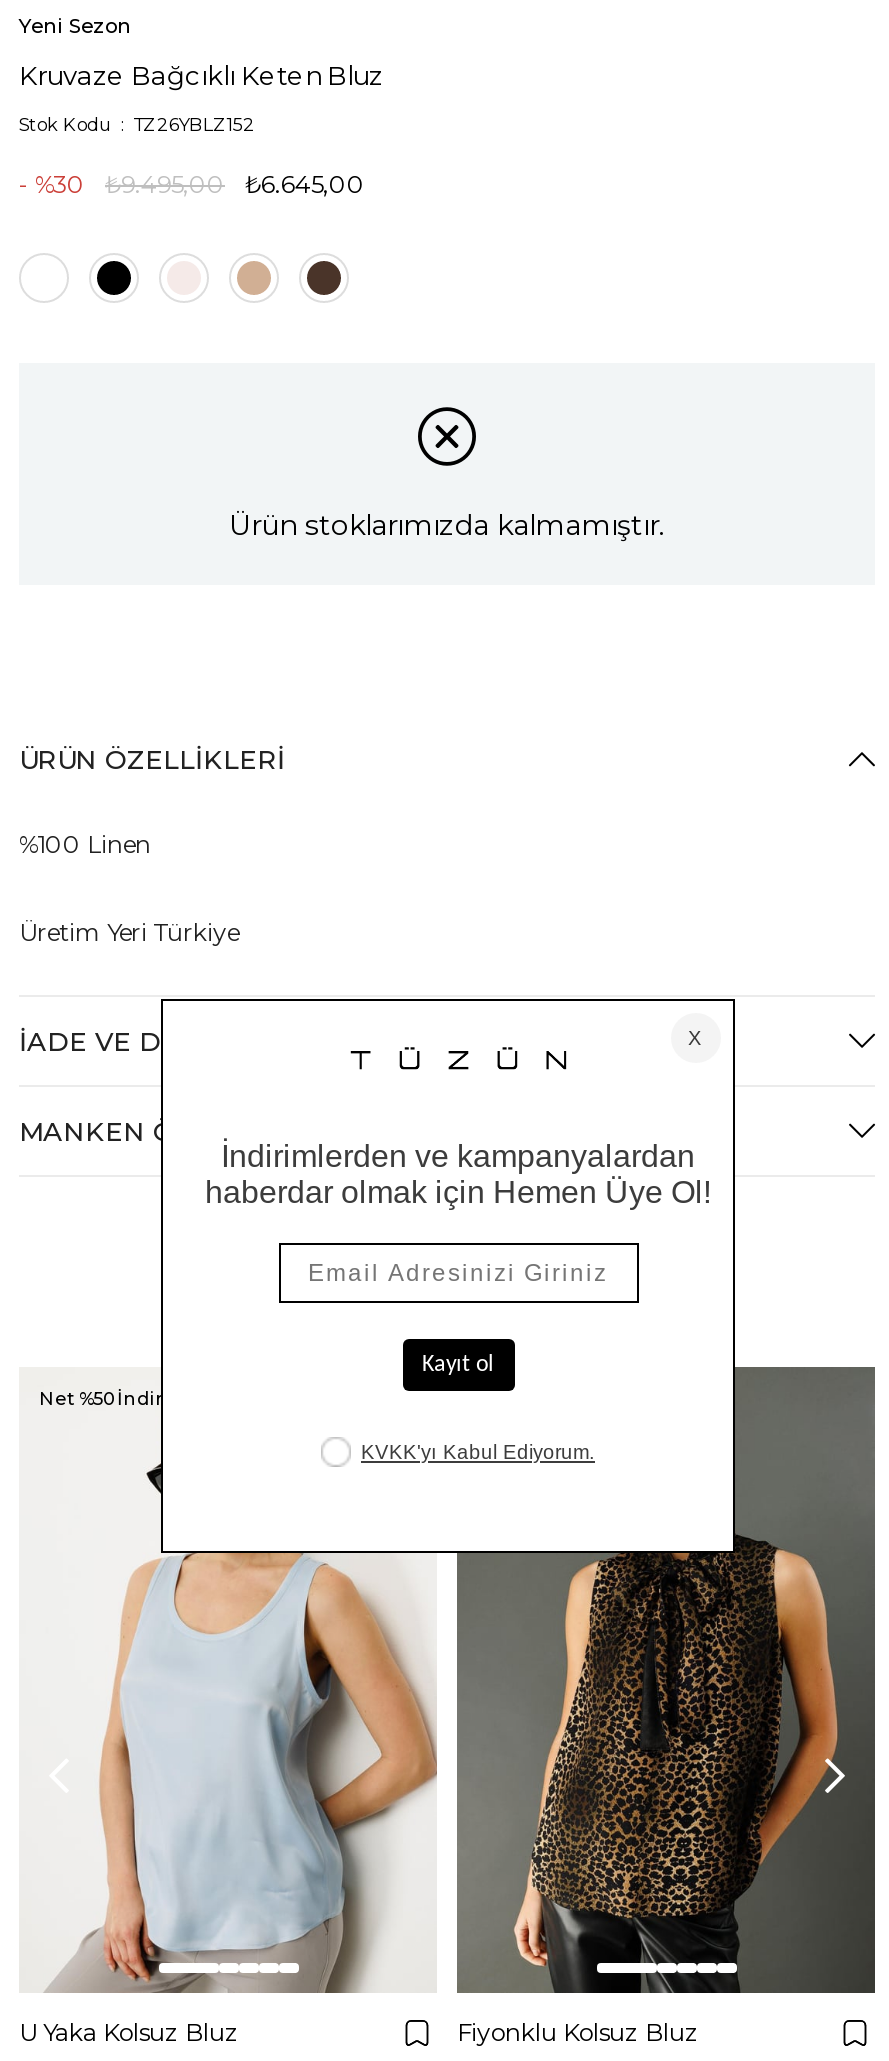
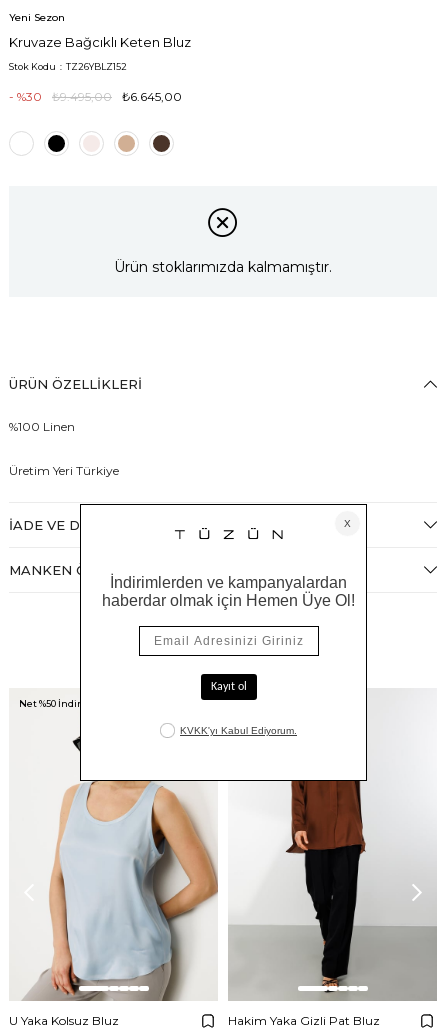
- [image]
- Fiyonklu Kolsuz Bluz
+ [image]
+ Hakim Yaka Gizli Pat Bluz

* * *

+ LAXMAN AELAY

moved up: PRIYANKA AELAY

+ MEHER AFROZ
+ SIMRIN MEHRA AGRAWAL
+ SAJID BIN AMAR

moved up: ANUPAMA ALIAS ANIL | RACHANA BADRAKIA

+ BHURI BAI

* * *

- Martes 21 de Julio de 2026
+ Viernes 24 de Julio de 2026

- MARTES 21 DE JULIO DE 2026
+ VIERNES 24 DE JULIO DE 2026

DIRECTIONS FOR THIS TASK: Only the lines holding the word "AELAY" belong in the answer; copy them from the listing above.

SOLVED EXERCISE:
+ LAXMAN AELAY
moved up: PRIYANKA AELAY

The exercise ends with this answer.